Saved data entries:
##############################
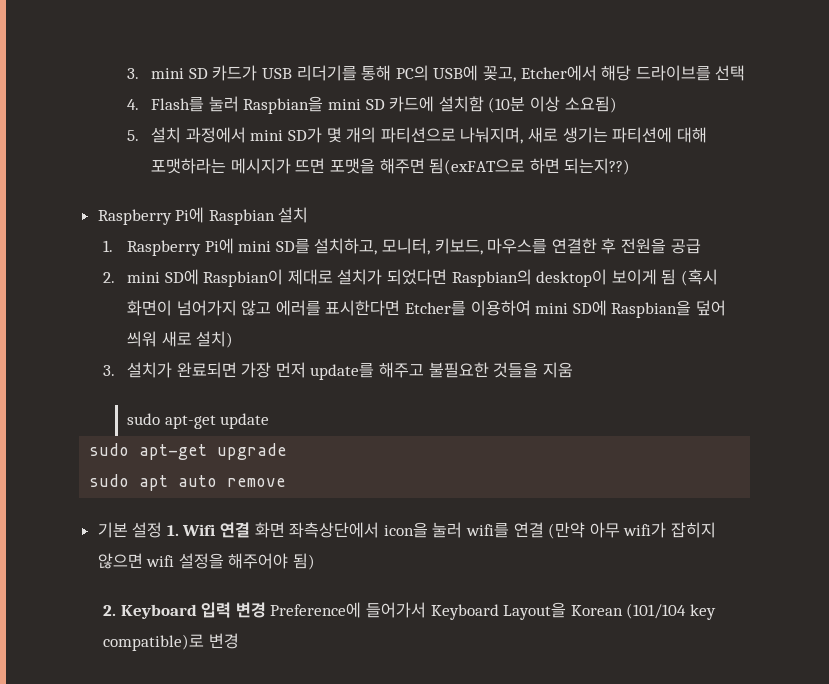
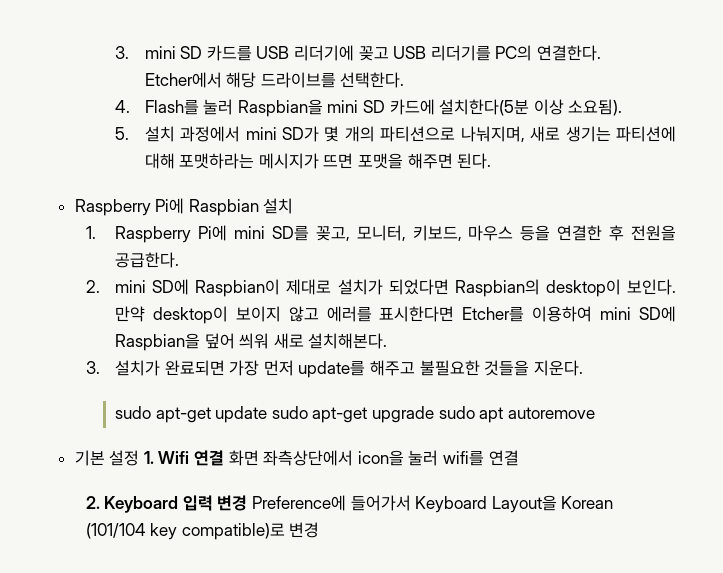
- 3. mini SD 카드가 USB 리더기를 통해 PC의 USB에 꽂고, Etcher에서 해당 드라이브를 선택
+ 3. mini SD 카드를 USB 리더기에 꽂고 USB 리더기를 PC의 연결한다. Etcher에서 해당 드라이브를 선택한다.
- 4. Flash를 눌러 Raspbian을 mini SD 카드에 설치함 (10분 이상 소요됨)
+ 4. Flash를 눌러 Raspbian을 mini SD 카드에 설치한다(5분 이상 소요됨).
- 5. 설치 과정에서 mini SD가 몇 개의 파티션으로 나눠지며, 새로 생기는 파티션에 대해 포맷하라는 메시지가 뜨면 포맷을 해주면 됨(exFAT으로 하면 되는지??)
+ 5. 설치 과정에서 mini SD가 몇 개의 파티션으로 나눠지며, 새로 생기는 파티션에 대해 포맷하라는 메시지가 뜨면 포맷을 해주면 된다.
- 1. Raspberry Pi에 mini SD를 설치하고, 모니터, 키보드, 마우스를 연결한 후 전원을 공급
+ 1. Raspberry Pi에 mini SD를 꽂고, 모니터, 키보드, 마우스 등을 연결한 후 전원을 공급한다.
- 2. mini SD에 Raspbian이 제대로 설치가 되었다면 Raspbian의 desktop이 보이게 됨 (혹시 화면이 넘어가지 않고 에러를 표시한다면 Etcher를 이용하여 mini SD에 Raspbian을 덮어 씌워 새로 설치)
+ 2. mini SD에 Raspbian이 제대로 설치가 되었다면 Raspbian의 desktop이 보인다. 만약 desktop이 보이지 않고 에러를 표시한다면 Etcher를 이용하여 mini SD에 Raspbian을 덮어 씌워 새로 설치해본다.
- 3. 설치가 완료되면 가장 먼저 update를 해주고 불필요한 것들을 지움
+ 3. 설치가 완료되면 가장 먼저 update를 해주고 불필요한 것들을 지운다.
- sudo apt-get update
- sudo apt-get upgrade
- sudo apt auto remove
+ sudo apt-get update sudo apt-get upgrade sudo apt autoremove
- 기본 설정 1. Wifi 연결 화면 좌측상단에서 icon을 눌러 wifi를 연결 (만약 아무 wifi가 잡히지 않으면 wifi 설정을 해주어야 됨)
+ 기본 설정 1. Wifi 연결 화면 좌측상단에서 icon을 눌러 wifi를 연결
##############################
Exercise
Above are the records; repeat exactly the lines from the one holding "설치한다(5분 이상 소요됨)." down to the one holding "- 1. Raspberry", end lines included.

Answer to this problem
+ 4. Flash를 눌러 Raspbian을 mini SD 카드에 설치한다(5분 이상 소요됨).
- 5. 설치 과정에서 mini SD가 몇 개의 파티션으로 나눠지며, 새로 생기는 파티션에 대해 포맷하라는 메시지가 뜨면 포맷을 해주면 됨(exFAT으로 하면 되는지??)
+ 5. 설치 과정에서 mini SD가 몇 개의 파티션으로 나눠지며, 새로 생기는 파티션에 대해 포맷하라는 메시지가 뜨면 포맷을 해주면 된다.
- 1. Raspberry Pi에 mini SD를 설치하고, 모니터, 키보드, 마우스를 연결한 후 전원을 공급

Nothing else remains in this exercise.